We Are Proud to Present a Presentation About the Herero of Namibia, Formerly Known as Southwest Africa, from the German Südwestafrika, Between the Years 1884-1915
Guthrie Theater
Review by Arthur Dorman | Season Schedule

Also see Arty's reviews of The Importance of Being Earnest, King Lear and Fiddler on the Roof and Kit's review of Nina Simone: Four Women


Sam Bardwell, Nika Ezell Pappas, JaBen Early,
and Quinn Franzen

Photo by Dan Norman
I arrived at the Guthrie's production of We Are Proud to Present a Presentation About the Herero of Namibia, Formerly Known as Southwest Africa, from the German S?dwestafrika, Between the Years 1884-1915 knowing that it deals with a group of actors in the process of creating a play about a horrific page in African colonial history, and that it pivots on the charged issue of race relations, then and there as well as here and now. That, and the pedantic title, in no way prepared me for the emotional dynamite and volcanic political force of Jackie Sibblies Drury's play.

We Are Proud to Present ... is staged in the Guthrie's Dowling Studio Theater, which, upon entering, looks as if it has been hurriedly set up for a seminar of some type. Stacks of props and furnishings, looking like remnants of past productions, occupy every corner, and several rings of mismatched chairs—as if someone raided the furniture section of a Goodwill—face a central area where a folding table stands, upon it a computer and LCD projector aimed at a projection screen.

Six actors enter and, with lights undimmed, eventually get the audience's attention. They assume we are not there to see a play, but to learn about the Herero tribe of Namibia during the period of German colonization, 1884-1915. Brutally worked, more or less as slave labor, and the women frequently victims of rape, the Herero rebelled against their German masters. Defeated, they were evicted from their homeland and pushed east into Namibia's scorched desert. Any who tried to return to their homes were shot. With insufficient water and food sources, eighty percent of the tribe perished. Those captured during the revolt were placed in concentration camps, with mortality rates well over fifty percent.

To convey this grim history, the actors devised a three-part program: an introduction, an overview, and a presentation. In the program the unnamed actors are identified simply as Actor 1, Actor 2, and so on, to Actor 6. On stage they are introduced as Black Man, Another Black Man, White Man, Another White Man, Black Woman, and White Woman. Black Woman—Actor 6—tells us she is the director of the group. She takes the lead in the introduction, outlining the agenda for the evening and providing basic information about Namibia and the Herero. There are the inevitable computer and PowerPoint problems, for which embarrassed Actor 6 reminds her fellow actors that all of them were responsible for having everything in working order. The troupe appears to be an ill-prepared group of presenters.

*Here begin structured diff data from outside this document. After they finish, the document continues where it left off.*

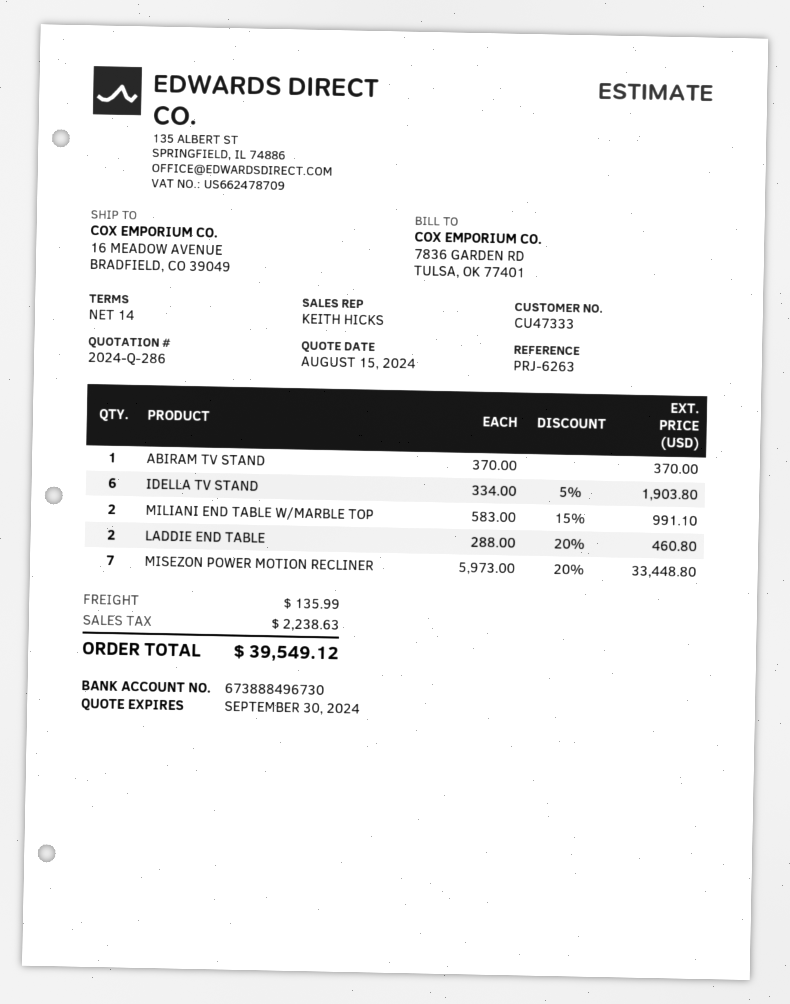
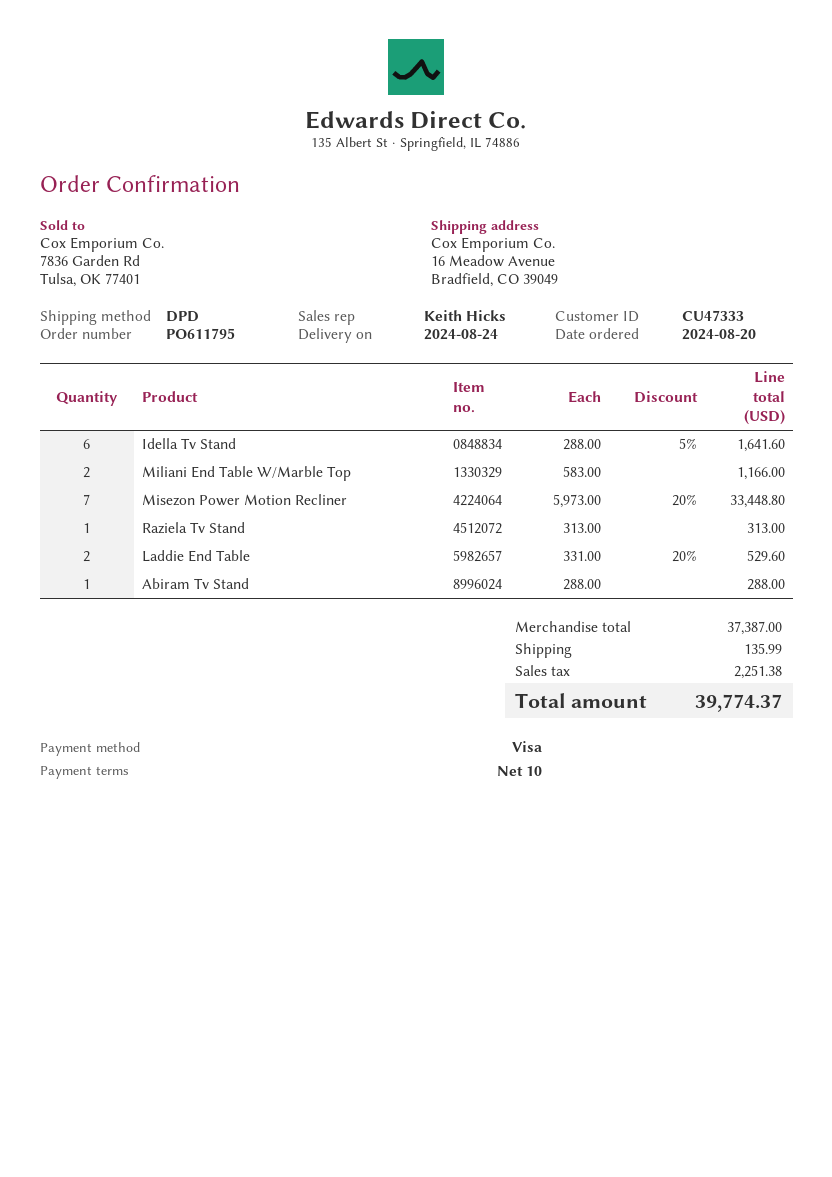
payment terms: 14 days -> 10 days
ABIRAM TV STAND: 1 x 370.00 = 370.00 -> 1 x 288.00 = 288.00
IDELLA TV STAND: 6 x 334.00 - 5% = 1903.80 -> 6 x 288.00 - 5% = 1641.60
MILIANI END TABLE W/MARBLE TOP: 2 x 583.00 - 15% = 991.10 -> 2 x 583.00 = 1166.00
LADDIE END TABLE: 2 x 288.00 - 20% = 460.80 -> 2 x 331.00 - 20% = 529.60
Raziela Tv Stand: none -> 1 x 313.00 = 313.00
tax: 2238.63 -> 2251.38
total: 39549.12 -> 39774.37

Next comes the overview. This amounts to a greatly abridged review of the colonization, oppression and genocide of the Herero by the Germans, performed behind the folding conference table (turned on its end) with sock puppets. This summation of the history is useful, but the format lightens the air. The puppets are so gosh-darn cute that this cruel history begins to feel like a segment from "School House Rock," something we should know but not be disturbed by. Gee, learning history is fun!

The lightness is a trap. Part three, the presentation, is where the play begins in earnest. It is apparent that the group has not prepared this segment, and that we are watching their process of devising a dramatization of the Herero's saga. The actors toss around ideas for building their performance. The only written artifacts they have are diaries and letters home written by German colonials, so their first attempt to tell the story is through the eyes of white men (and their wives back home), whose letters speak of loneliness, missing the comforts of home, and the harsh African heat, tempered with hopes of great fortunes to be had. The black actors object, opining that the Africans, not the Europeans, should be the focal point. But there are no Herero letters or diaries. They hash out whether history can rightly be depicted using fabricated characters and conversations.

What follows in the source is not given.